Bio de l’auteur: Sonali Kolhatkar est une journaliste multimédia primée. Elle est la fondatrice, animatrice et productrice exécutive de « Rising Up With Sonali », une émission hebdomadaire de télévision et de radio diffusée sur les stations Free Speech TV et Pacifica. Son prochain livre s’intitule Rising Up: The Power of Narrative in Pursuit Racial Justice (City Lights Books, 2023). Elle est boursière de rédaction pour le projet Economy for All à l’Independent Media Institute et rédactrice en chef de la justice raciale et des libertés civiles à Yes! Magazine. Elle est codirectrice de l’organisation de solidarité à but non lucratif Afghan Women’s Mission et coauteure de Bleeding Afghanistan. Elle siège également au conseil d’administration du Justice Action Center, une organisation de défense des droits des immigrants.

Source: Institut indépendant des médiasLigne de crédit : Cet article a été produit par Economy for All, un projet de l’Independent Media Institute.Tags:activismeBidenParti démocrateéconomieréglementation électorale, Europe / Royaume-Uni, GOP / droitesoins de santéhistoiretravailmédiasélections de mi-mandatnouvelles, Amérique du Nord / États-Unis d’Amériqueopinionpolitiqueavantages sociauxsocial JusticeSensible au facteur tempsCommerceTrumpDroit de vote

Les Américains, soulagés d’être débarrassés de Donald Trump et de ses scandales incessants, regardaient non sans ironie leurs voisins d’outre-Atlantique alors que la Première ministre britannique Liz Truss démissionnait après seulement 45 jours au pouvoir.
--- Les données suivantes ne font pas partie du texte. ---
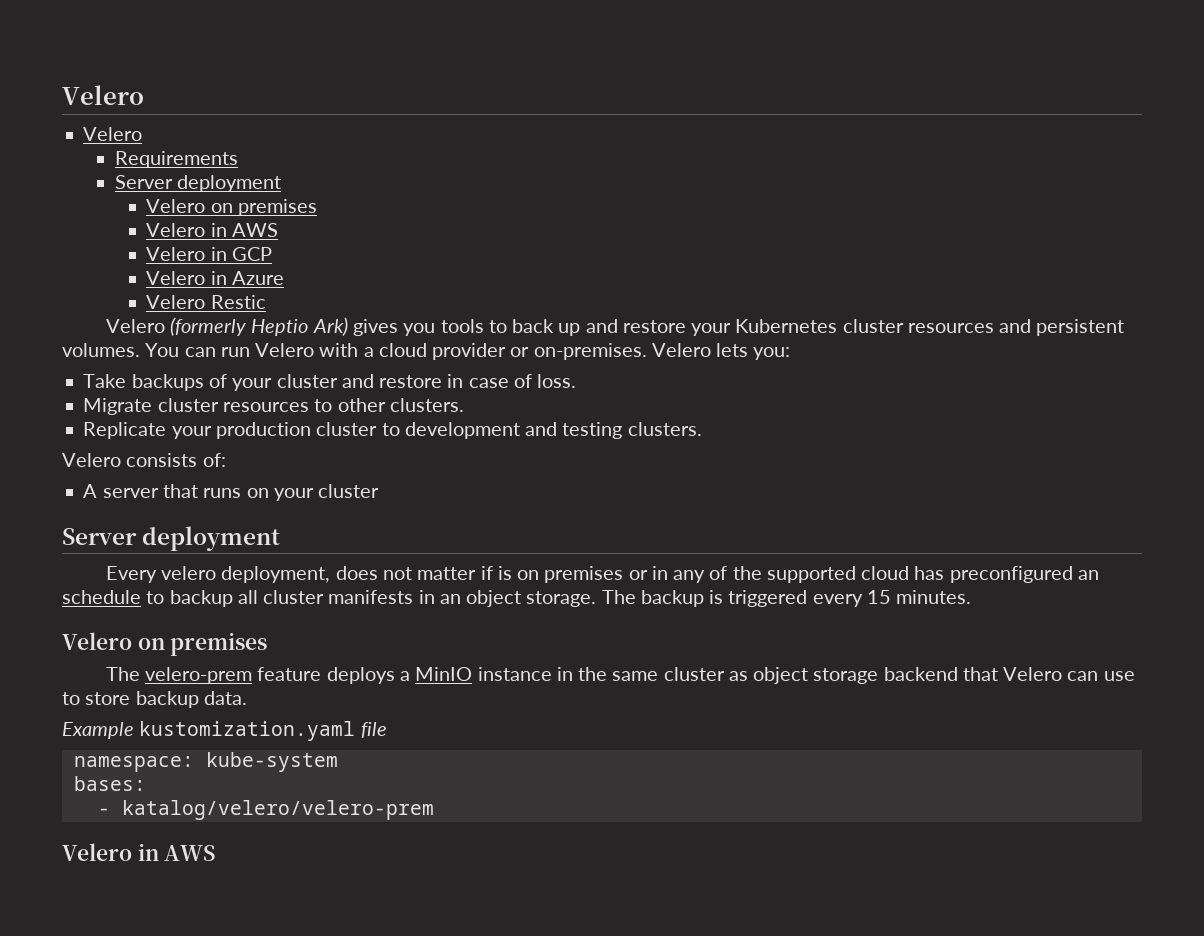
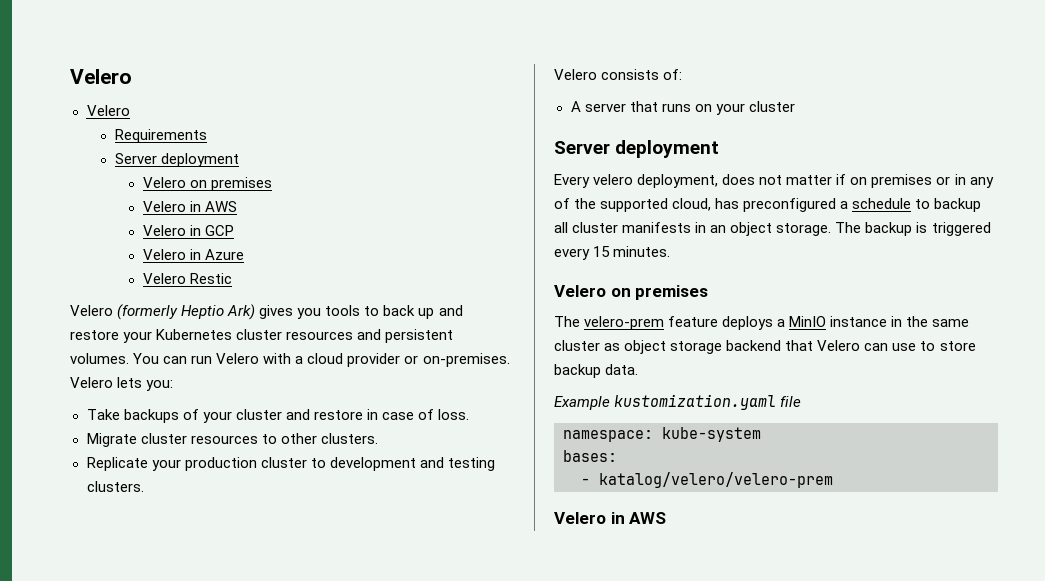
[497,566,512,580] is -> (847, 179) none
[861,566,910,580] cloud -> [672,198,712,211] cloud,
[1077,570,1099,580] an -> [840,201,849,209] a

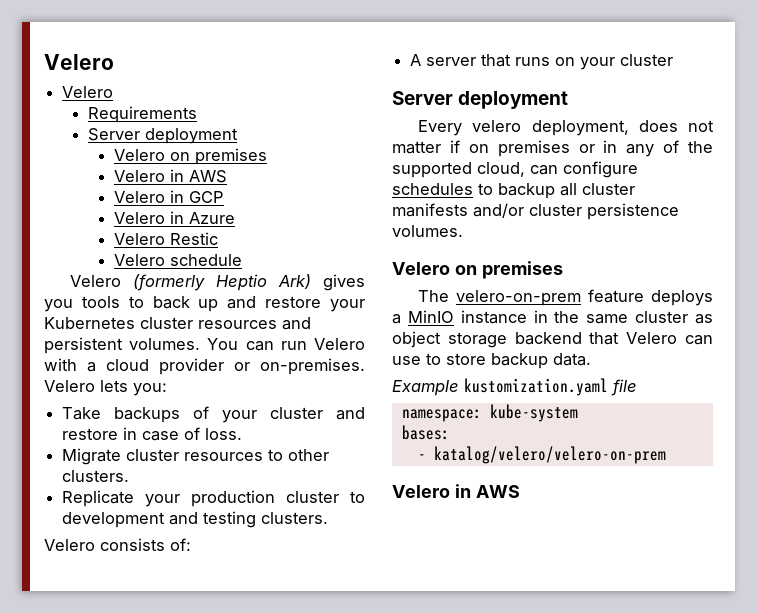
(232, 278) none -> [113,254,242,266] // Velero schedule
[715,198,912,212] has preconfigured a schedule -> [530,161,638,178] [392,183,473,195] can configure schedules
[695,222,991,236] [554,246,671,260] in an object storage. The backup is triggered every 15 minutes. -> [473,203,679,220] [392,225,463,237] and/or cluster persistence volumes.
[584,316,665,330] velero-prem -> [456,290,582,306] velero-on-prem
[599,472,833,488] katalog/velero/velero-prem -> [433,446,666,464] katalog/velero/velero-on-prem

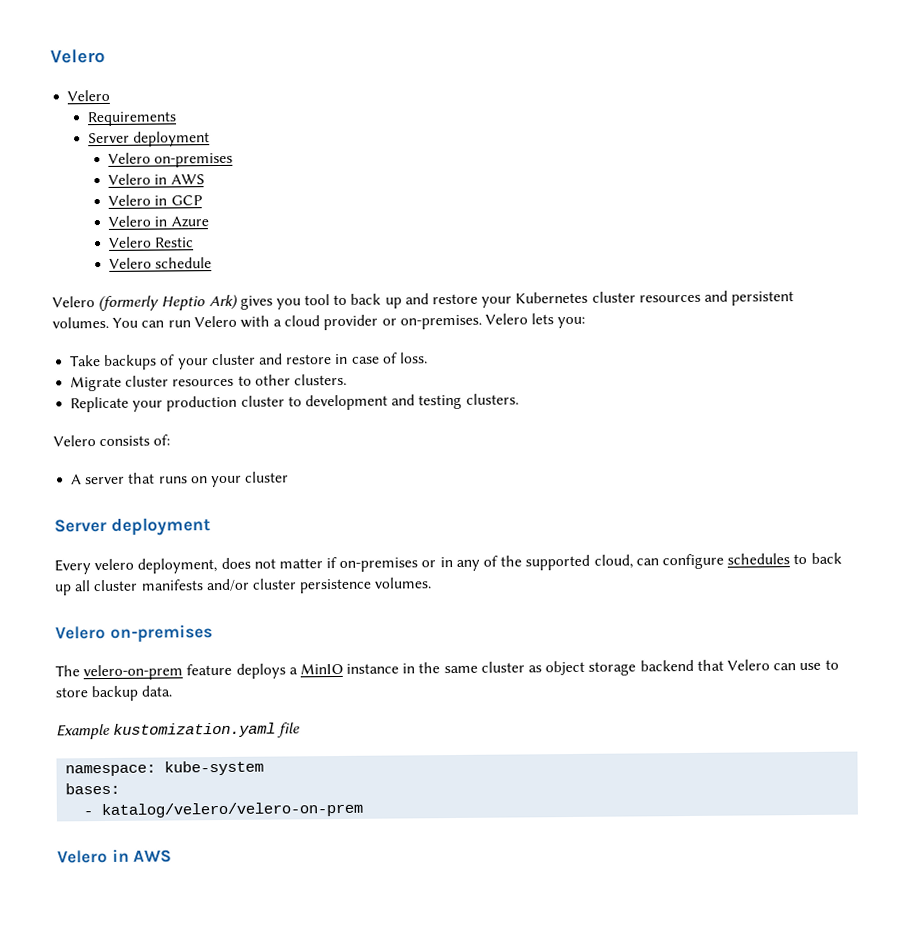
[169,148,267,165] on premises -> [154,152,234,168] on-premises
[81,296,120,308] tools -> [304,294,331,306] tool
[468,140,570,157] on premises -> [339,557,419,572] on-premises
[498,183,555,199] backup -> [810,552,842,564] [54,584,72,596] back up
[454,261,563,279] on premises -> [109,624,213,643] on-premises

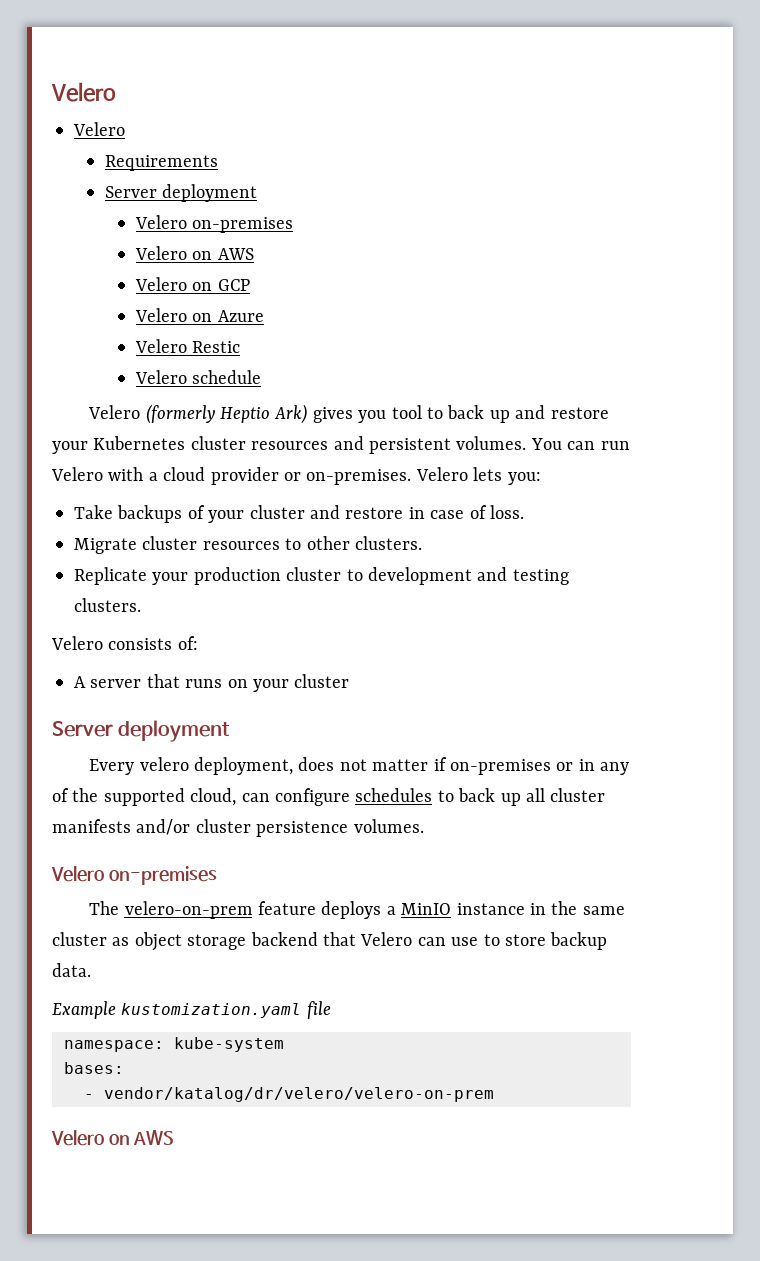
[154,174,168,185] in -> [192,251,213,260] on
[154,195,168,206] in -> [192,282,213,291] on
[154,216,168,227] in -> [192,313,213,322] on
[101,801,364,819] [57,848,130,864] katalog/velero/velero-on-prem // Velero in -> [104,1087,494,1102] [51,1130,130,1146] vendor/katalog/dr/velero/velero-on-prem // Velero on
Truss a eu le mandat le plus court de tous les premiers ministres britanniques de l’histoire, déshonorée comme elle l’a été par les conséquences de ses propres prescriptions économiques. Il y a une leçon à tirer de l’ascension et de la chute rapide de Truss qui s’applique aux États-Unis, une nation en proie à des problèmes économiques similaires, mais avec une structure gouvernementale très différente.

La principale leçon à tirer de la chute de Truss est que s’attaquer à l’inflation en récompensant les riches est une course folle. En prétendant se conformer à Margaret Thatcher, la marraine du capitalisme conservateur, Truss espérait rejoindre les rangs des anciens premiers ministres Tony Blair et David Cameron en tant que championne des politiques de « ruissellement ».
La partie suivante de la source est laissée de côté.